Although Microsoft Exchange does have transaction logs, the only way to back them up is via the Microsoft-provided tools and APIs. Unless a backup product writes an application that speaks to Microsoft's API and tricks it into thinking that the split mirror backup is a "normal" backup, there is no way to perform an online third-party backup of it. However, you can perform an offline third-party backup of Exchange by shutting down the Exchange services prior to splitting the mirror. You can then restore the Exchange server back to the point the mirror was split, but you lose any messages that have been sent since then. (This is why there are few people performing client-free backups of Exchange.)
Microsoft's SQL Server has a sophisticated recovery mechanism that allows you to perform both online and offline backups, with advantages and disadvantages of both. If you split the mirror while SQL Server is online, you shouldn't suffer a service interruption because of backup, but the recovery process that SQL Server must perform when a restored database is restarted will take much longer. If you shut down SQL Server before splitting the mirror, SQL Server doesn't need to recover the database back to the last checkpoint before it can start replaying transaction logs. However, you will obviously suffer a service interruption whenever you perform a backup. Whether you shut down the database or not, you can't use the dump transaction and load transaction commands in conjunction with a split mirror backup of SQL Server.
This functionality is provided by software on the backup server or data server that communicates with the volume manager of the storage array. With large, multihosted arrays (e.g., Compaq's Enterprise Storage Array, EMC Symmetrix, and Hitachi 9000 series), the client-side software is communicating with the built-in, hardware RAID controller. (An example of this is provided later in this chapter.) Other solutions use software RAID; in this situation, the client-side software is talking to the host that is managing the volumes.
Once you split the backup mirror from the primary disk set, you have to be able to see its disk on the backup server. If you can't, the entire exercise is pointless. This is where Windows NT has typically had a problem. Once the mirror has been split, the associated drives just "appear" on the SCSI bus—roughly the equivalent to plugging in new disk drives without rebooting or running the Disk Manager or Computer Management GUIs. However, Windows 2000 now uses a light version of the Veritas Volume Manager. You can purchase a full-priced version for both NT and Windows 2000, which comes with command line utilities. By the time you read this, the full version of Volume Manager should support the necessary functionality. In fact, Veritas will reportedly have a script included with the product that is specifically designed to help automate client-free backups.

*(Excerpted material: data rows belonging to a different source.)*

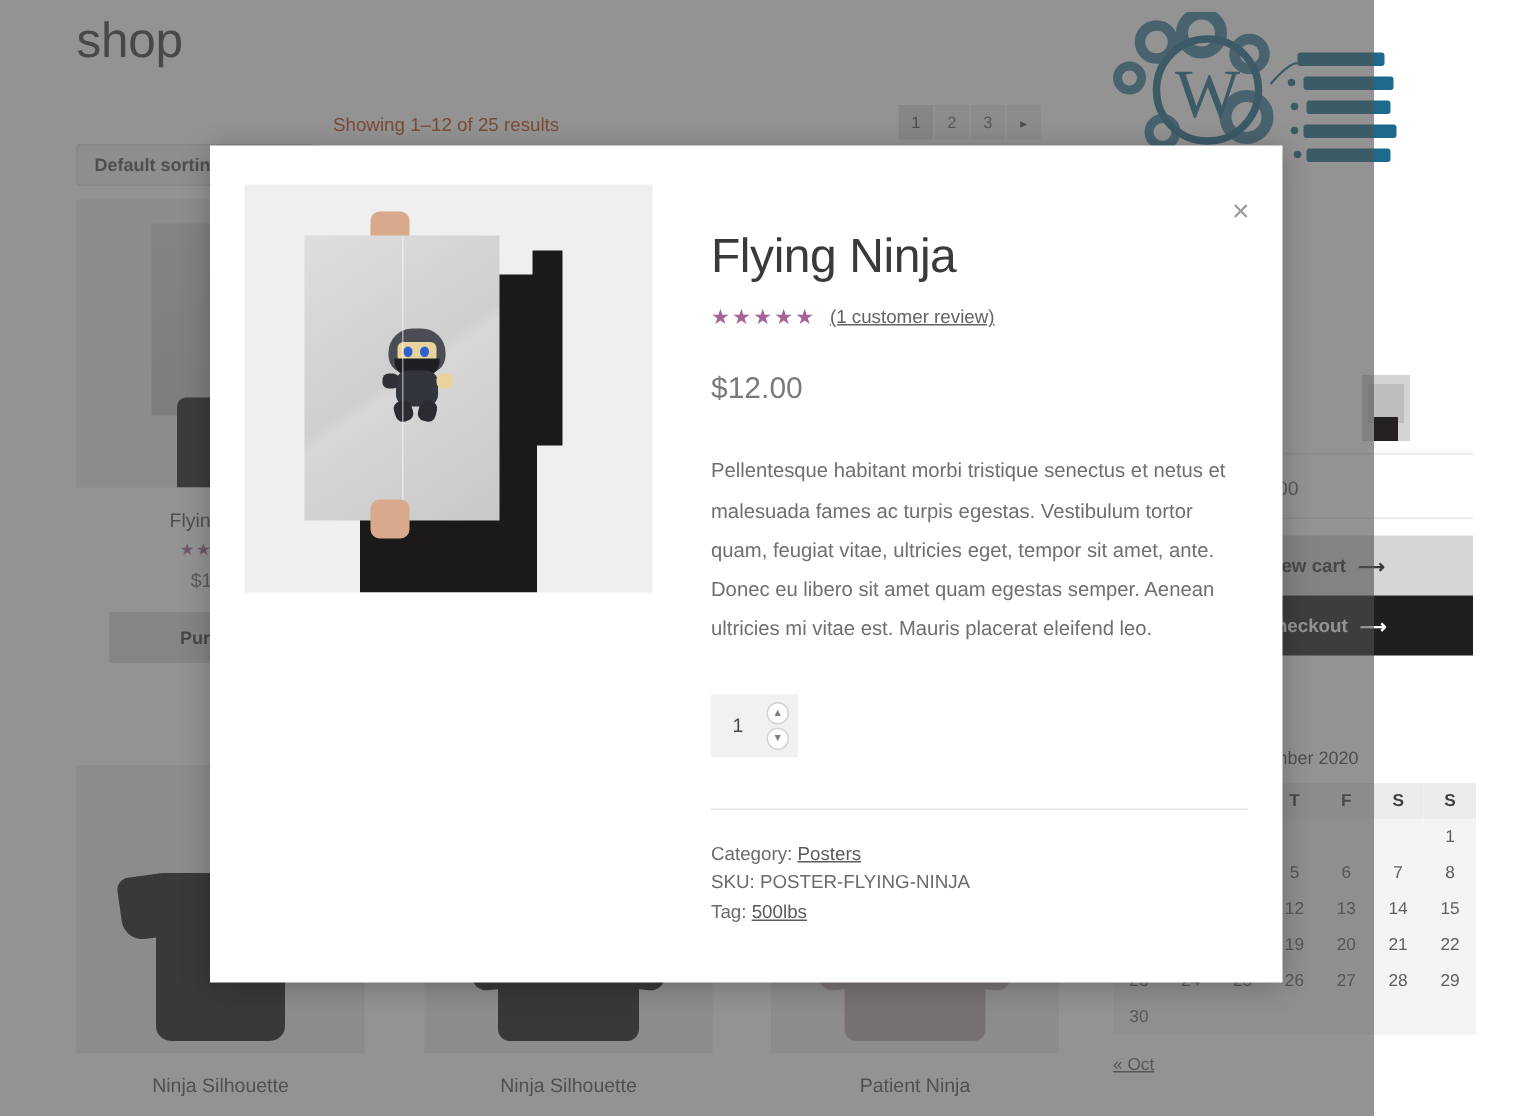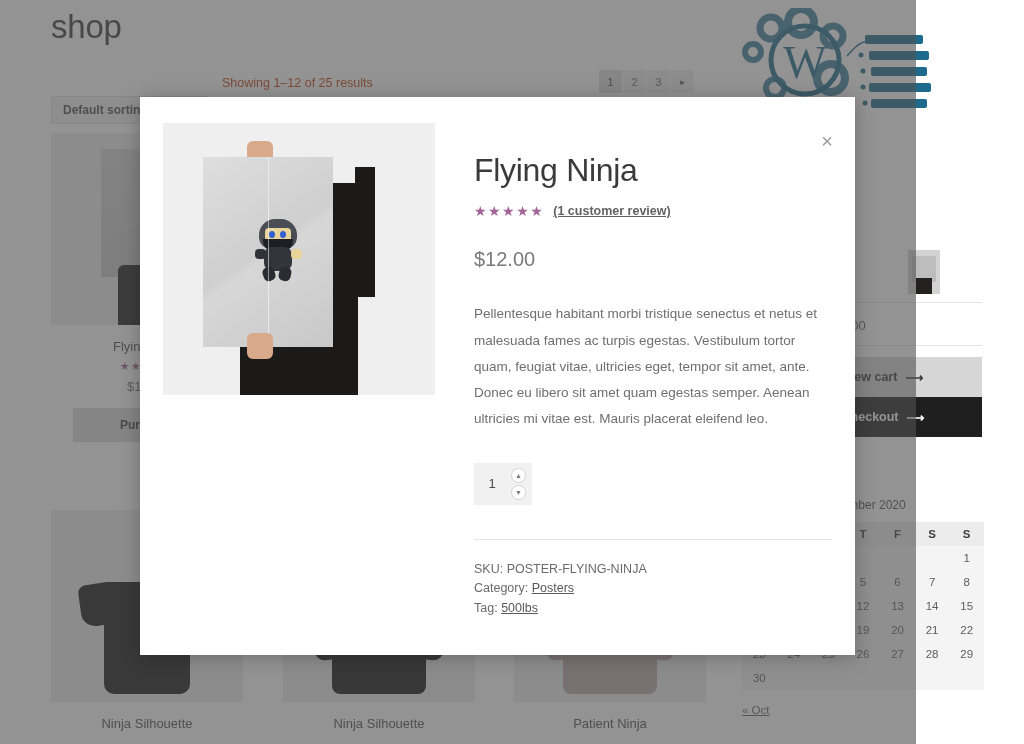--- a/index.html
+++ b/index.html
@@ -200,21 +200,21 @@
   .arm-r { left: 38px; background: #e8d39b; }
 
   
   .lb-body { position: absolute; left: 334px; top: 56px; width: 358px; }
   .lb-title {
     font-size: 32px; font-weight: 300; color: #3a3a3a;
     line-height: 1.1; letter-spacing: -0.3px;
   }
   .lb-rating { margin-top: 15px; display: flex; align-items: center; gap: 9px; }
   .lb-stars { color: #a46497; font-size: 14px; letter-spacing: 1.5px; }
-  .lb-review-link { font-size: 12.5px; color: #636363; font-weight: bold; }
+  .lb-review-link { font-size: 12.5px; color: #636363; }
   .lb-review-link a { color: #636363; text-decoration: underline; }
   .lb-price { margin-top: 29px; font-size: 20px; color: #7a7a7a; font-weight: 300; }
   .lb-desc {
     margin-top: 30px; font-size: 13.5px; line-height: 1.95;
     color: #6f6f6f;
   }
 
   .lb-form { margin-top: 30px; display: flex; align-items: stretch; gap: 14px; }
   .qty-box {
     width: 58px; height: 42px; background: #f1f1f1;
@@ -478,26 +478,26 @@
             <span class="qty-arrow">▲</span>
             <span class="qty-arrow">▼</span>
           </span>
         </div>
       </div>
 
       <div class="lb-meta-divider"></div>
 
       <div class="lb-meta">
         <div>
+          <span>Category:</span>
+          <a href="#">Posters</a>
+        </div>
+        <div>
           <span>SKU:</span>
           <span>POSTER-FLYING-NINJA</span>
-        </div>
-        <div>
-          <span>Category:</span>
-          <a href="#">Posters</a>
         </div>
         <div>
           <span>Tag:</span>
           <a href="#">500lbs</a>
         </div>
       </div>
 
     </div>
 
   </div>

The reason for this is that you are going to be reading one host's disks on another host. If Backup Server B in Figure 4-5 is to back up the data server's disks, it needs to understand the disk labels, any volume manager disk groups and volumes, and any filesystems that may reside on the disks. With few exceptions, this normally means that both servers must be running the same operating system. At least one client-free backup software package has gotten around this limitation by writing custom software that can understand volume managers and filesystems from other operating systems. But, for the most part, the data server and backup server need to be the same operating system. This can be true even if you aren't using a volume manager or filesystem and are backing up raw disks. For example, a Solaris system can't perform I/O operations on a disk that has an NT label on it.
Before continuing this explanation of client-free backups, I must define some terms that will be used in the following example. Please understand that there are multiple vendors that offer this functionality, and they all use different terminology and all work slightly differently.
The lists that follow in the rest of this chapter give examples for Compaq, EMC, and Hitachi using Exchange, Informix, Oracle, and SQL Server databases, and the Veritas Volume Manager and File System. These examples are for clarification only and aren't meant to imply that this functionality is available only on these platforms or to indicate an endorsement of these products. These vendors are listed in alphabetical order throughout, and so no inferences should be made as to the author's preference for one vendor over another. There are several multihosted storage array vendors and several database vendors. Consult your vendor for specifics on how this works on your platform.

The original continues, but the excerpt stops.